Recentemente, o Chile passou a povoar nosso imaginário não apenas pela poesia, o bom vinho, as paisagens e os mariscos, mas pela economia. Diversos políticos, economistas e especialistas em mercado financeiro bradavam aos quatro ventos que estávamos diante de um modelo perfeito de país aqui na América Latina. De repente, esse lugar tão maravilhoso explode em protestos violentíssimos e o povo não sai das ruas.
Temos visto todo tipo de análise e considero difícil que, no calor do momento, se consiga captar em toda sua extensão o que move os chilenos a abdicar de suas vidas no dia-a-dia para ir às ruas protestar. Vivemos fenômeno semelhante em 2013, quando um pequeno grupo foi às ruas protestando contra o aumento de R$ 0,20 nas passagens de ônibus em São Paulo. Depois, o povo não saía mais das ruas e até hoje não vejo gente séria que arrisque dizer que decifrou todos os motivos.
Avaliar à distância a satisfação ou insatisfação de um povo com a vida é tarefa apenas para os irresponsáveis ou desumanos. Muitas vezes, políticos e analistas esquecem que a função de um governo é dar bem estar e possibilidades de felicidade às famílias, não fechar planilha nem bater meta. Essas ações, tidas por alguns superficiais como as mais importantes, são apenas meios para garantir a realização plena dos indivíduos e devem sempre ter o elemento humano como norte, jamais como obstáculo.

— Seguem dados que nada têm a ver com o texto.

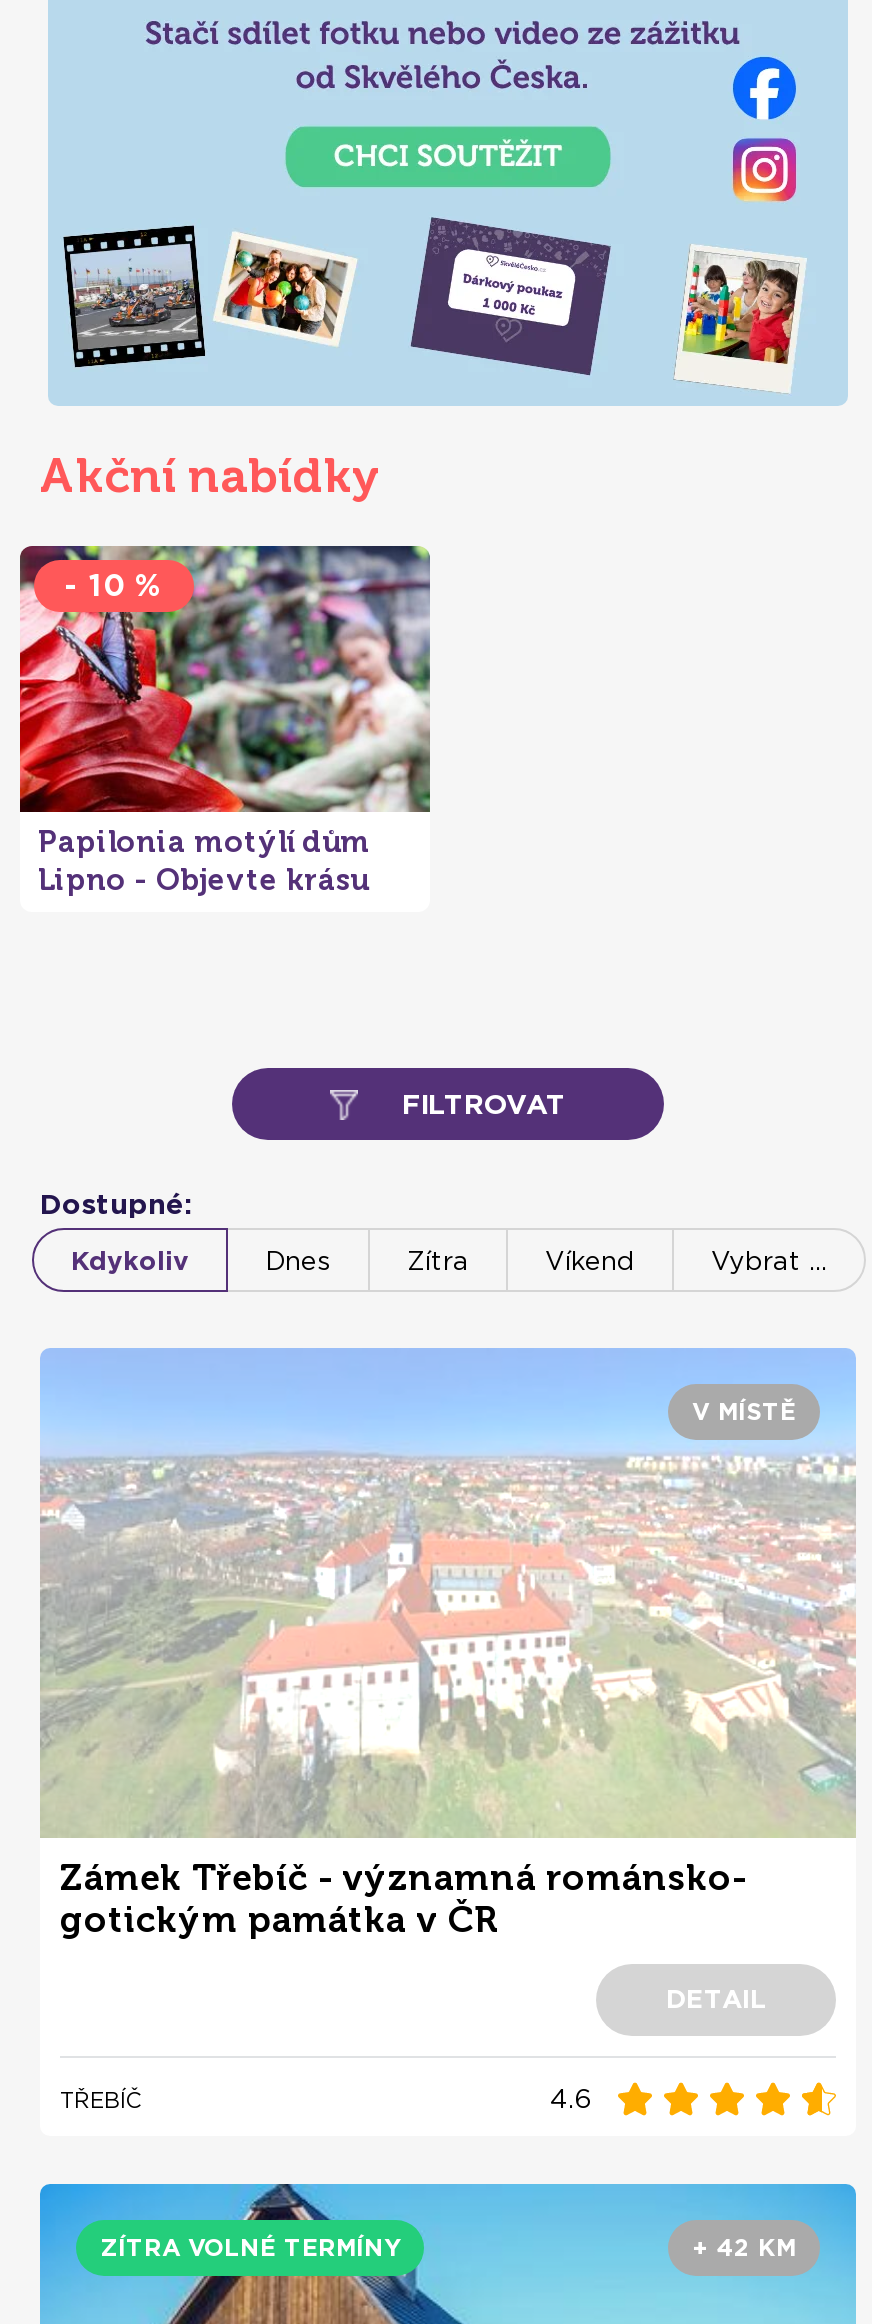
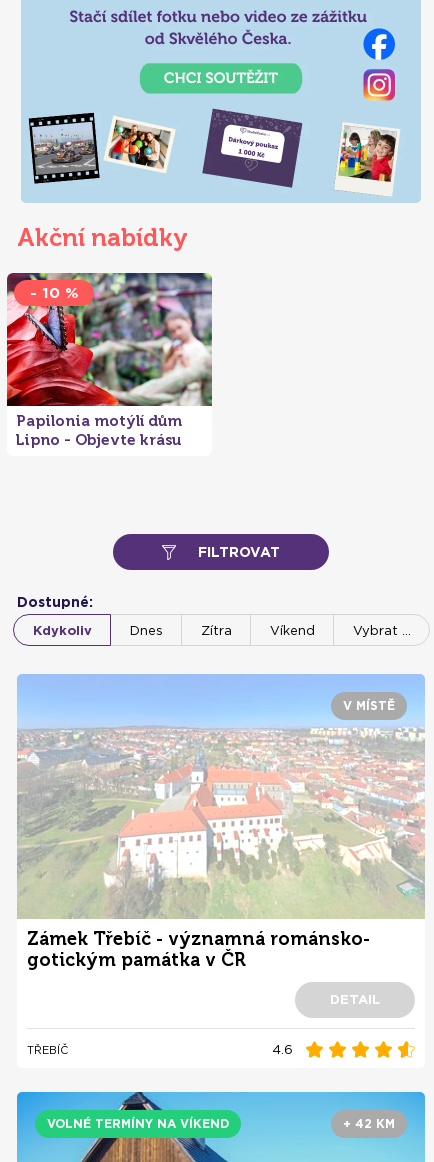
- ZÍTRA VOLNÉ TERMÍNY
+ VOLNÉ TERMÍNY NA VÍKEND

Dois institutos de pesquisa resolveram perguntar aos chilenos o que eles pensam das manifestações. Muitas das opiniões destróem mitos que nossos políticos criam por aqui querendo puxar a sardinha para a própria brasa. O International Advertising Bureau do Chile, associação criada para o desenvolvimento do Marketing Digital, encomendou uma pesquisa ao Instituto Ipsos. O Instituto Activa Research faz periodicamente uma pesquisa chamada "Pulso Cidadão" e resolveu fazer uma edição extra dedicada às manifestações. Vamos a alguns números:
83% dizem que as manifestações são motivadas por cansaço com as condições de vida e o fato de os políticos não ouvirem a população.
93% dão a mesma resposta - cansaço com condições de vida e políticos que não ouvem - entre os jovens de 15 a 25 anos.
Entre os pontos específicos que representam essas condições de vida que "cansam a população", foram elencados:
- Salários por 87,1%
- Preços dos serviços básicos (água, luz, telefone) 86,3%
- Aposentadorias baixas 85,7%
- Desigualdade econômica 85,2%
- Custo da saúde 79%
23,8% dizem que as manifestações têm motivações delitivas.
73,2% das pessoas que se dizem de direita concordam com as manifestações.
83,6% da população em geral concorda com as manifestações.
90,5% concorda com a teoria de fazer manifestações para defender demandas sociais.
57% têm esperança de que virá um longo processo de mudanças.
10% acham que as manifestações não vão mudar nada.
78% pensam que as manifestações afetam negativamente a imagem do país e 45% deles acham que isso será revertido em pouco tempo.
13,9% apenas aprovam o governo atual no Chile.
7,9% dos jovens de 18 a 30 anos aprovam o governo atual no Chile.
59% acreditam que a democracia está em risco no país.
50,3% crêem que as manifestações foram pacíficas.
49,7% crêem que as manifestações foram violentas.
66,3% dos jovens de 18 a 30 anos dizem que as manifestações foram pacíficas.
60,5% das pessoas com mais de 51 anos dizem que as manifestações são violentas e atos de vandalismo.
O que resolveria a crise?
- 88,6% dizem que é subir o salário mínimo.
- 77,5% dizem que é congelar os preços de serviços básicos.
- 74,1% dizem que é melhorar o "pilar solidário" das aposentadorias, complemento destinado aos 60% mais pobres
- 65,8% dizem que é diminuir a verba dos parlamentares
Nem entre quem vive a realidade chilena há consenso sobre os motivos e a natureza das manifestações, menos ainda sobre as soluções. É muito fácil para técnicos que estão distantes de um país, diante de uma planilha, justificar por que tal medida é boa ou ruim para a planilha. Mais complicado é saber o que é realmente bom ou ruim para as famílias.
A aposentadoria chilena, bem diferente da nossa Reforma da Previdência, foi tida por alguns técnicos como modelo - mas o fator humano não era levado em conta na análise. Diferentemente dos números, pessoas não são previsíveis nem controláveis. O governo do Chile se encontra agora diante de um desafio gigantesco. Políticos acostumados à lógica de que o povo está feliz se a planilha fecha vão ter de aprender a lidar com gente. Tomara que sejam rápidos.